The children have returned to school, a bus service providing access to the various establishments. As for the young people, they “proudly” do their military service. A semblance of normal life while waiting for the return to mochav, which 80% of residents, according to an internal survey, wish to return to as soon as possible. On the condition of no longer being exposed, as they were since 2002, to daily rockets coming from Gaza. “For there is anger, says Yaakov Weissmann. Lots of anger and weariness. To return home, we need assurance that security will be guaranteed and that we will no longer live on constant alert. »
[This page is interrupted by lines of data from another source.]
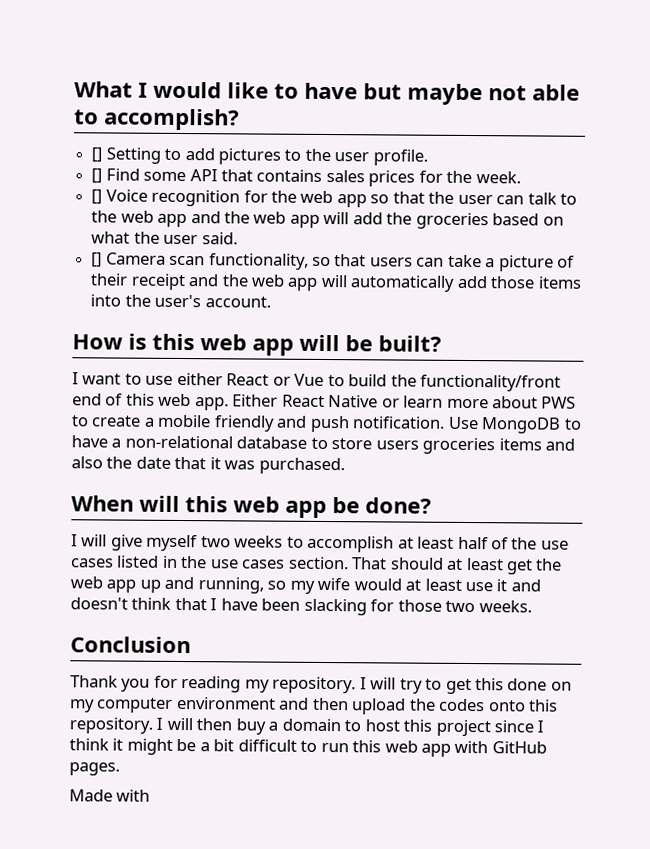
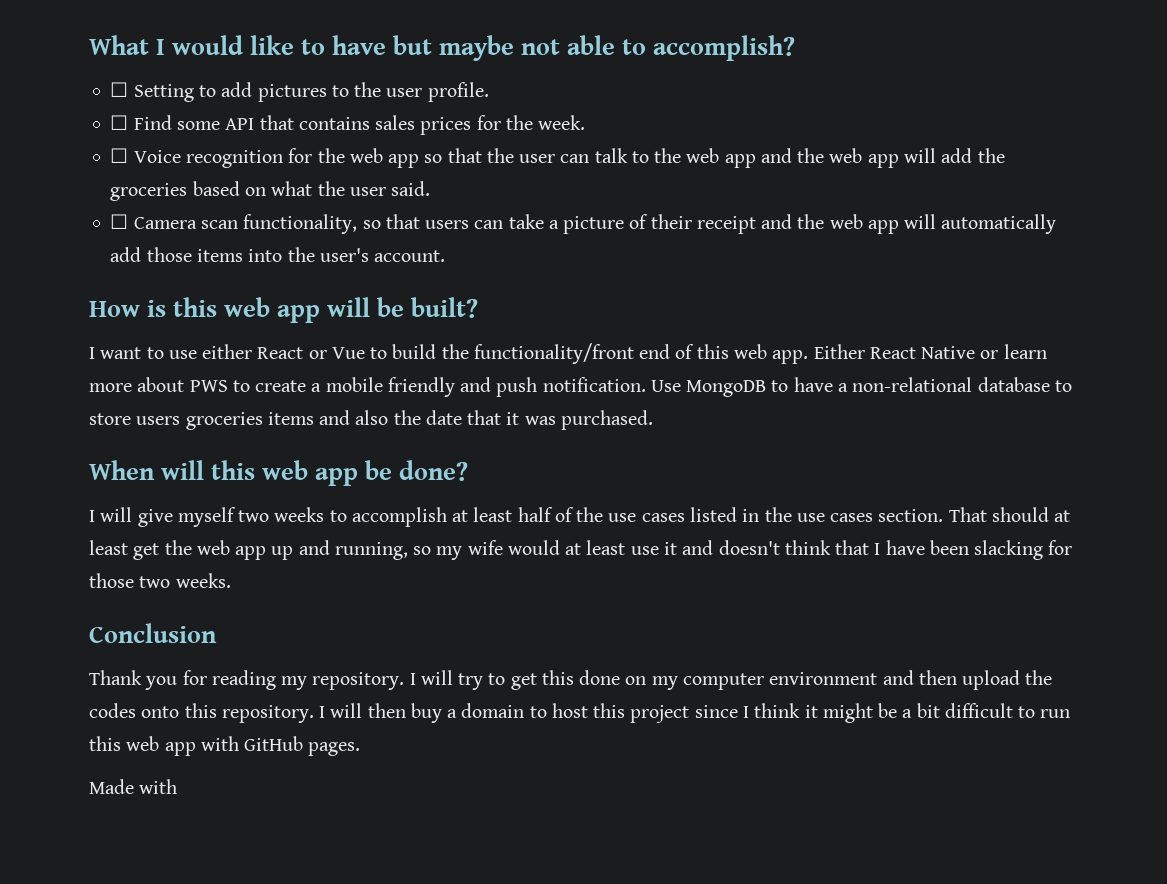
- [] Setting to add pictures to the user profile.
+ ☐ Setting to add pictures to the user profile.
- [] Find some API that contains sales prices for the week.
+ ☐ Find some API that contains sales prices for the week.
- [] Voice recognition for the web app so that the user can talk to the web app and the web app will add the groceries based on what the user said.
+ ☐ Voice recognition for the web app so that the user can talk to the web app and the web app will add the groceries based on what the user said.
- [] Camera scan functionality, so that users can take a picture of their receipt and the web app will automatically add those items into the user's account.
+ ☐ Camera scan functionality, so that users can take a picture of their receipt and the web app will automatically add those items into the user's account.

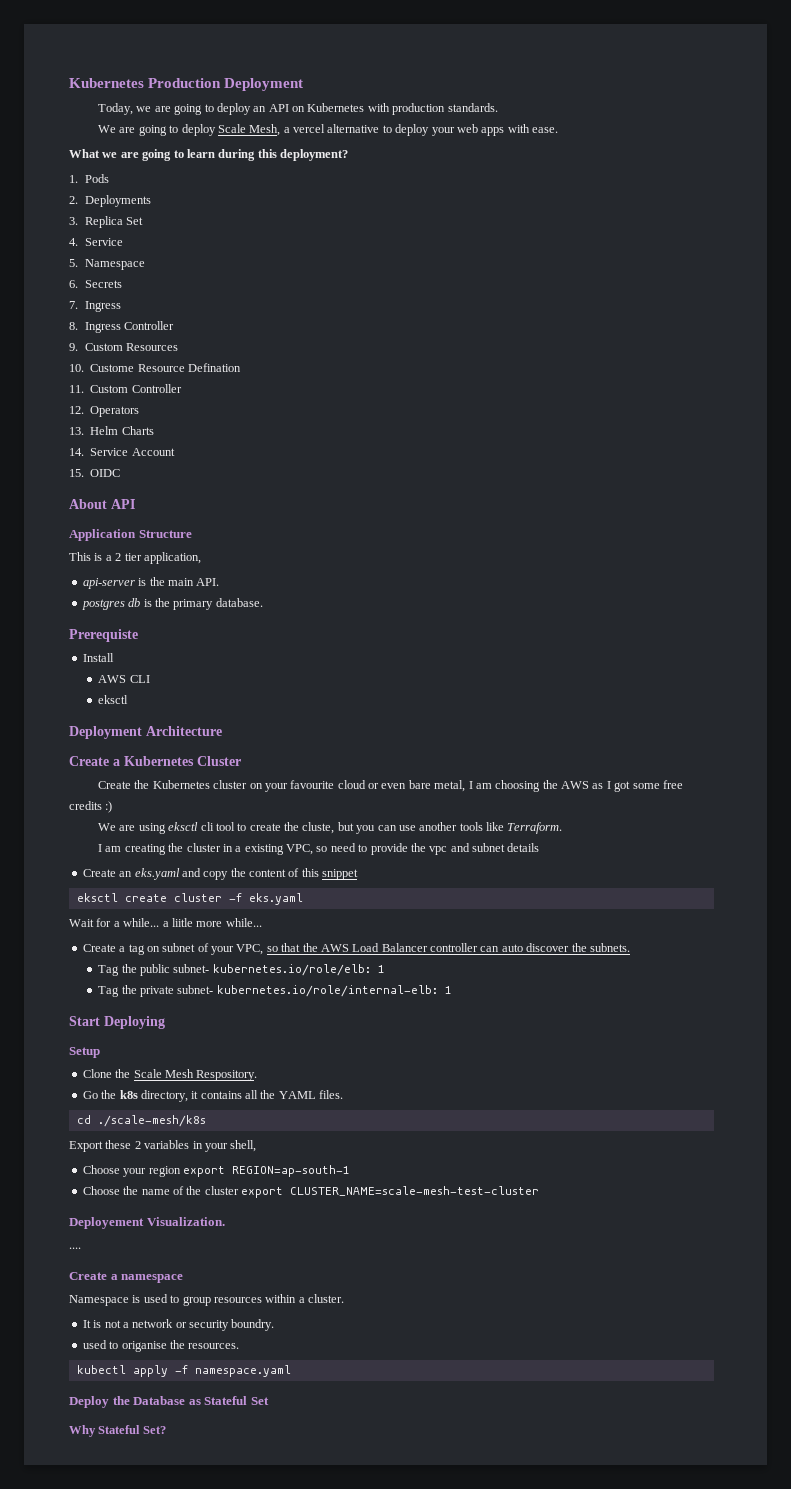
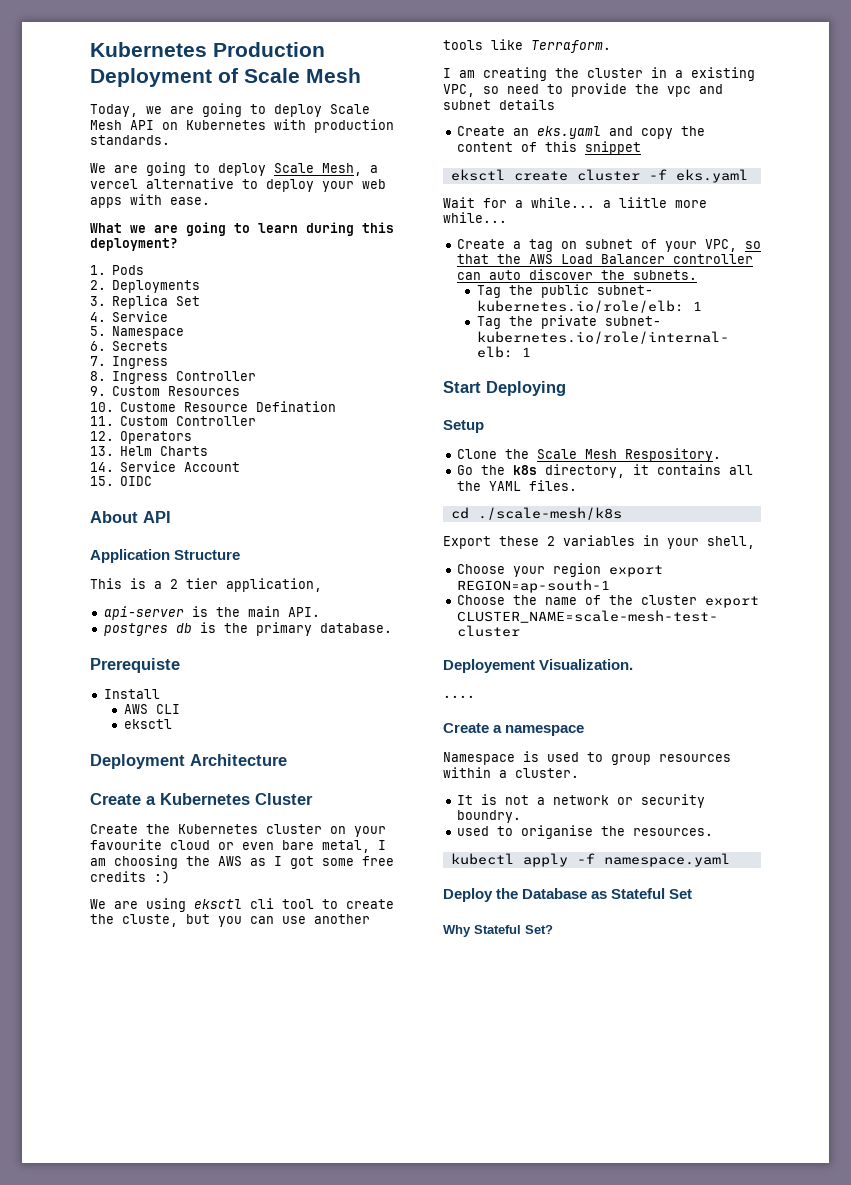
- Kubernetes Production Deployment
+ Kubernetes Production Deployment of Scale Mesh
- Today, we are going to deploy an API on Kubernetes with production standards.
+ Today, we are going to deploy Scale Mesh API on Kubernetes with production standards.

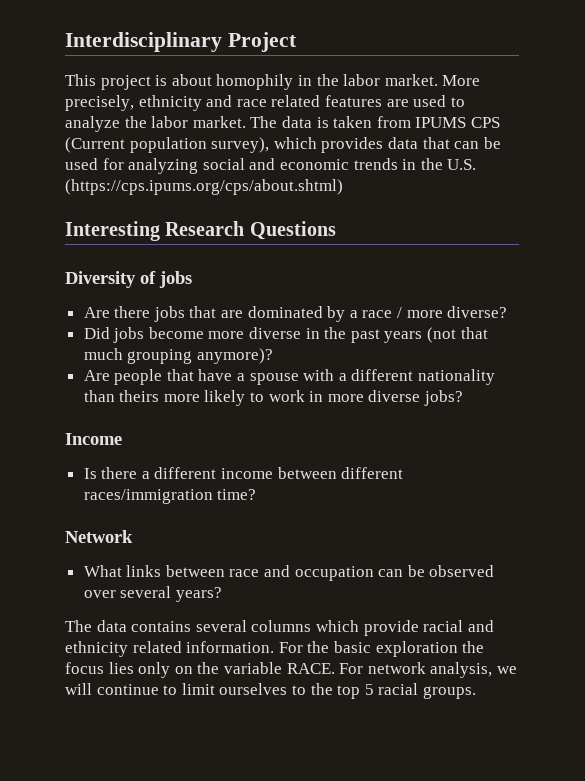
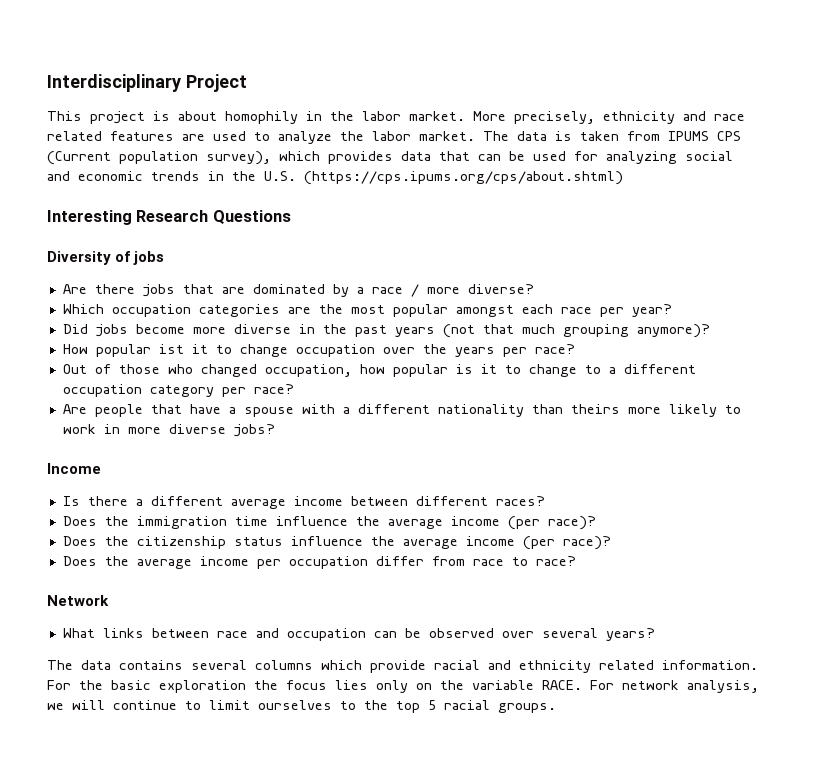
+ Which occupation categories are the most popular amongst each race per year?
+ How popular ist it to change occupation over the years per race?
+ Out of those who changed occupation, how popular is it to change to a different occupation category per race?
- Is there a different income between different races/immigration time?
+ Is there a different average income between different races?
+ Does the immigration time influence the average income (per race)?
+ Does the citizenship status influence the average income (per race)?
+ Does the average income per occupation differ from race to race?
The crops could not wait, and for six months, the village’s farmers have resumed work on their land, assisted by Thai workers who, leaving the day after the attacks, returned to Israel. Most, like Yaakov’s youngest daughter Morani’s husband, commute every day. Others defied the ban and resettled in the village, despite the rockets which still sometimes fall and the tremors of the Israeli army’s bombings. The chrysanthemum fields have bloomed again, for export. The seeds of tomatoes, cucumbers and peppers are marketed, as are the raspberry crops for which Mor, a granddaughter of Yaakov, is responsible for marketing.